The descending trend in private sector credit growth has remained unchanged with the growth rate hitting fresh six-year low in July this year amid heavy borrowing from the banking sector by the government, reflecting stagnant private investment state.
Taking into consideration about the 6 year low credit growth in June this year, 11.29 per cent, the central bank reduced the private sector growth projection to 14.8 per cent for the FY20 after failure to achieving 16.5 per cent growth target in the FY19.
In June this year, the private sector credit growth was 11.29 percent, lowest since June, 2013 when it was 11.04 percent. In May this year, the private sector credit growth was 12.16% in May, 12.07% in April, 12.42% in March, 12.54% in February and 13.20% in January this year.
There was a huge demand for credit in the private sector but private credit growth was not satisfactory owing to uncertainty in the banking sector, said economic analysts. They also analyzed that, banks are under pressure to reduce interest rate to single digit while the lenders were unwilling to take the risk of disbursing loans at low interest. Hence, banks followed a cautious approach in disbursing loans.

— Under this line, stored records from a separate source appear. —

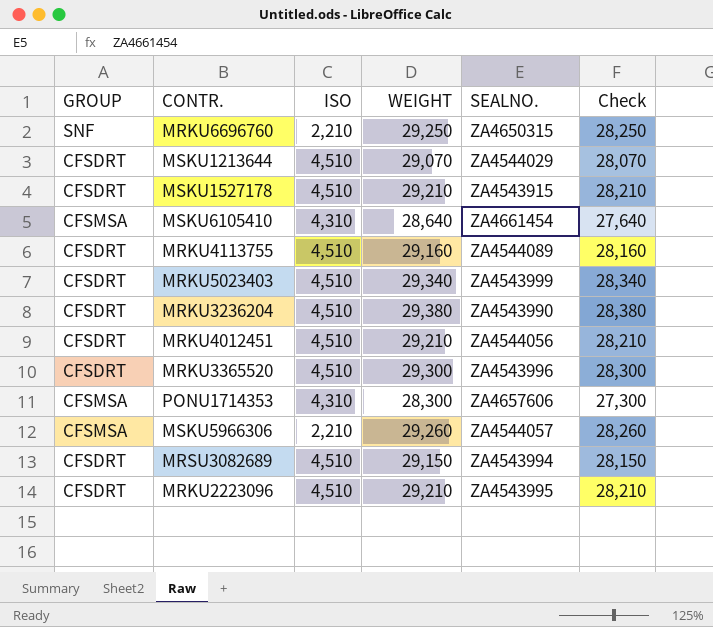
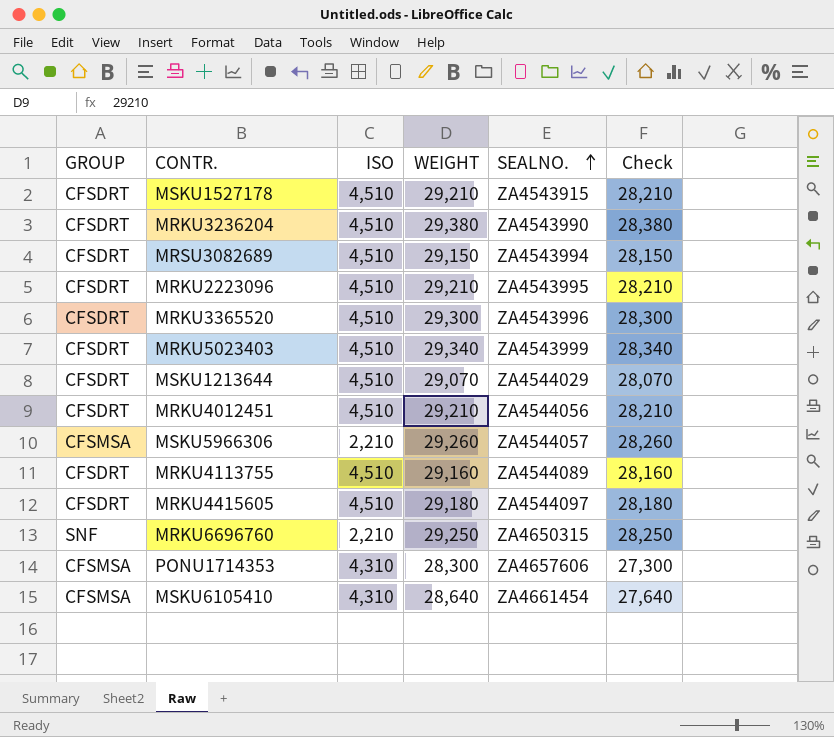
row order: none -> SEALNO. ascending
row MRKU4415605: none -> CFSDRT | 4,510 | 29,180 | ZA4544097 | 28,180

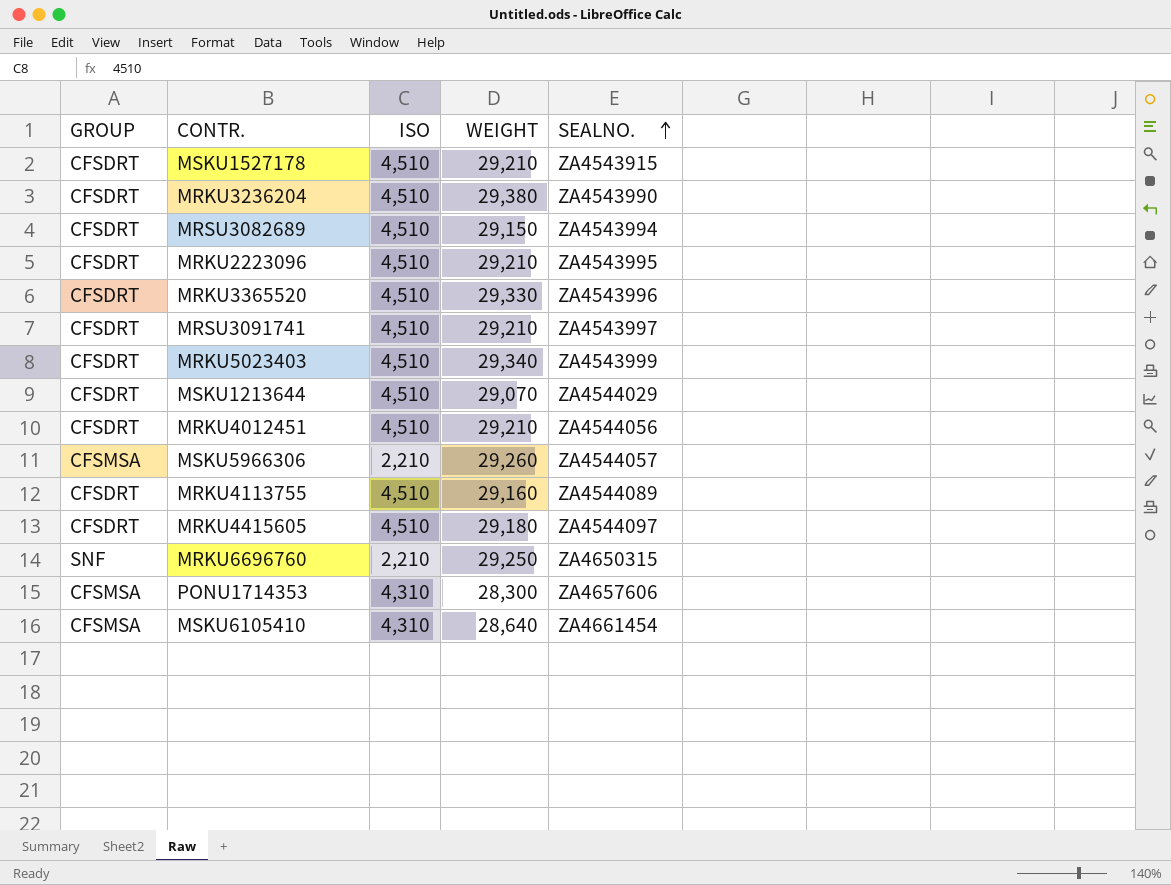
column Check | formula: [WEIGHT] - 1000 -> none
MRKU3365520 | WEIGHT: 29,300 -> 29,330
row MRSU3091741: none -> CFSDRT | 4,510 | 29,210 | ZA4543997

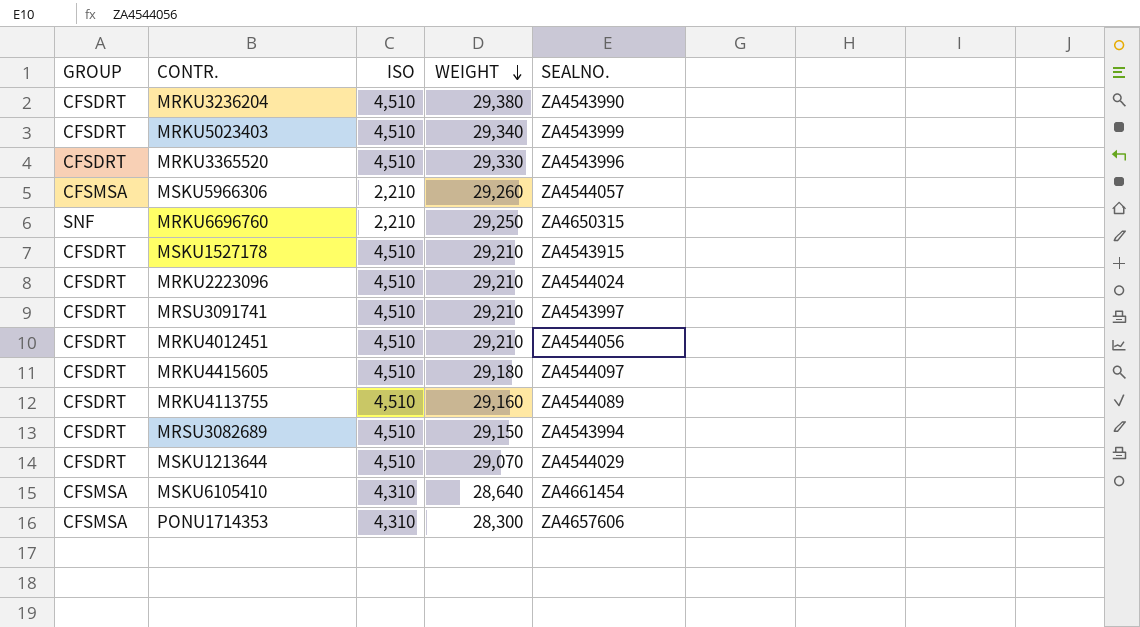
row order: SEALNO. ascending -> WEIGHT descending
MRKU2223096 | SEALNO.: ZA4543995 -> ZA4544024

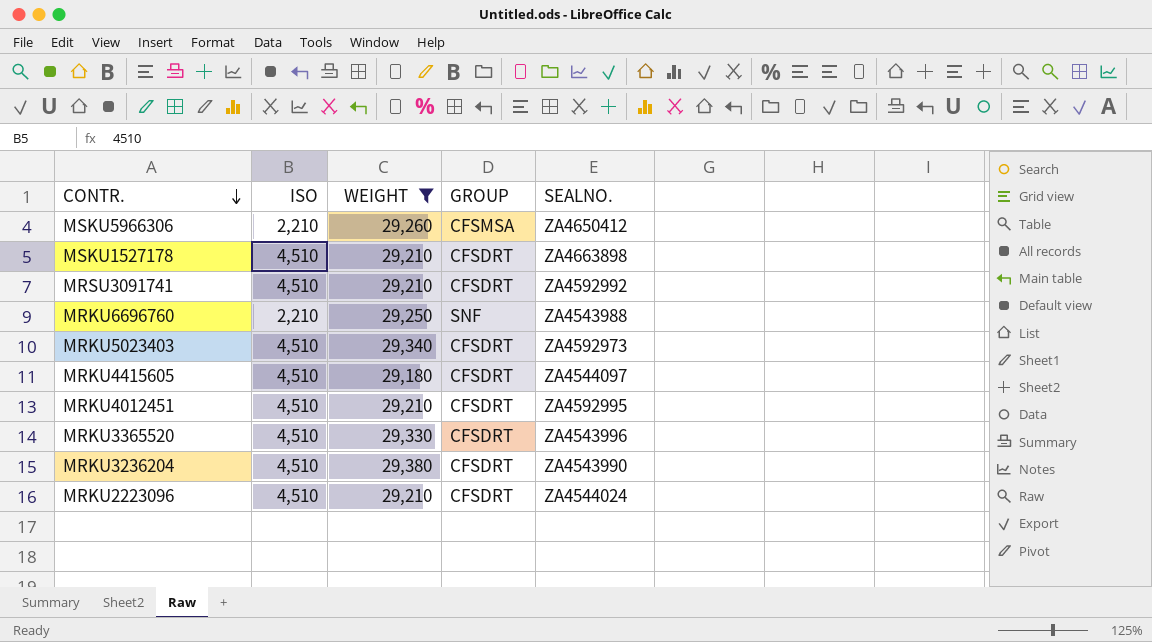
filter: none -> WEIGHT >= 29,180
row order: WEIGHT descending -> CONTR. descending
column GROUP | position: 1 -> 4
MSKU5966306 | SEALNO.: ZA4544057 -> ZA4650412
MSKU1527178 | SEALNO.: ZA4543915 -> ZA4663898
MRSU3091741 | SEALNO.: ZA4543997 -> ZA4592992
MRKU6696760 | SEALNO.: ZA4650315 -> ZA4543988
MRKU5023403 | SEALNO.: ZA4543999 -> ZA4592973
MRKU4012451 | SEALNO.: ZA4544056 -> ZA4592995

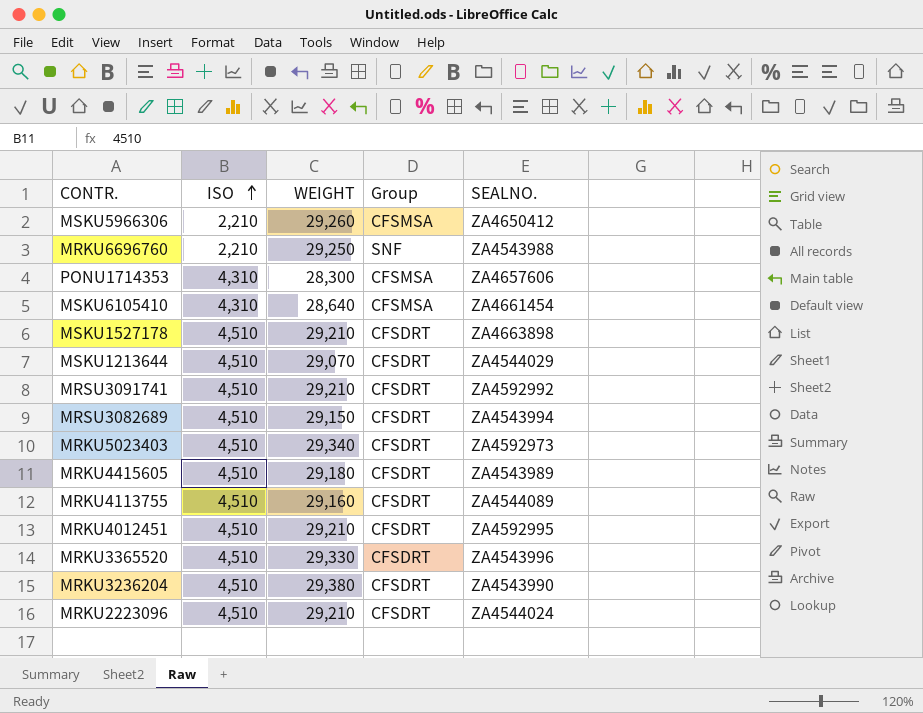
filter: WEIGHT >= 29,180 -> none
row order: CONTR. descending -> ISO ascending
column name: GROUP -> Group
MRKU4415605 | SEALNO.: ZA4544097 -> ZA4543989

Besides the tight monitoring, growing volume of defaulted loans and slower rate of recovery was also holding banks from ensuring adequate credit to the private sector.
According to BB data, the total outstanding loan in the private sector rose to Tk 10,02,966 crore in July this year from Tk 9,01,465 crore last year. In the last one year, private sector credit rose by Tk 1,01,500 crore.
Non-performing loans continue to rise in the country’s banking sector and because of this, Bangladesh Bank is keeping an eye on the banks to ensure quality of credit, which could be the reason behind the slowdown.
Non-performing loans (NPLs) of banks rose by a staggering Tk 1,551 crore in three months till June this year, taking the amount of stress loan in the banking sector to Tk 112,425 crore.
As of June, the total bad loans accounted for 11.69% of the total disbursed loans, according to the latest Bangladesh Bank (BB) latest data.
Industry insiders say that, most of the banks are now under pressure to adjust the loan-deposit ratio as per the central bank’s instruction. Banks are now disbursing fresh loans in a cautious manner to maintain the ratio, which ultimately slowed the credit growth.
Apart from these, high sales of national savings certificates also slowed down the deposit growth in the banking sector, another reason to lessening banks’ capacity to lend.
On the other hand, the government’s borrowing from the banking sector increased by 32.33 percent year-on-year in July was another hindrance for the banks providing private sector with adequate liquidity.
In the monetary policy for FY20, the BB projected to keep the government’s borrowing from the banking sector within 24.3 percent.
Experts expressed their concern regarding the slow private sector credit growth as it might affect the country’s economic growth.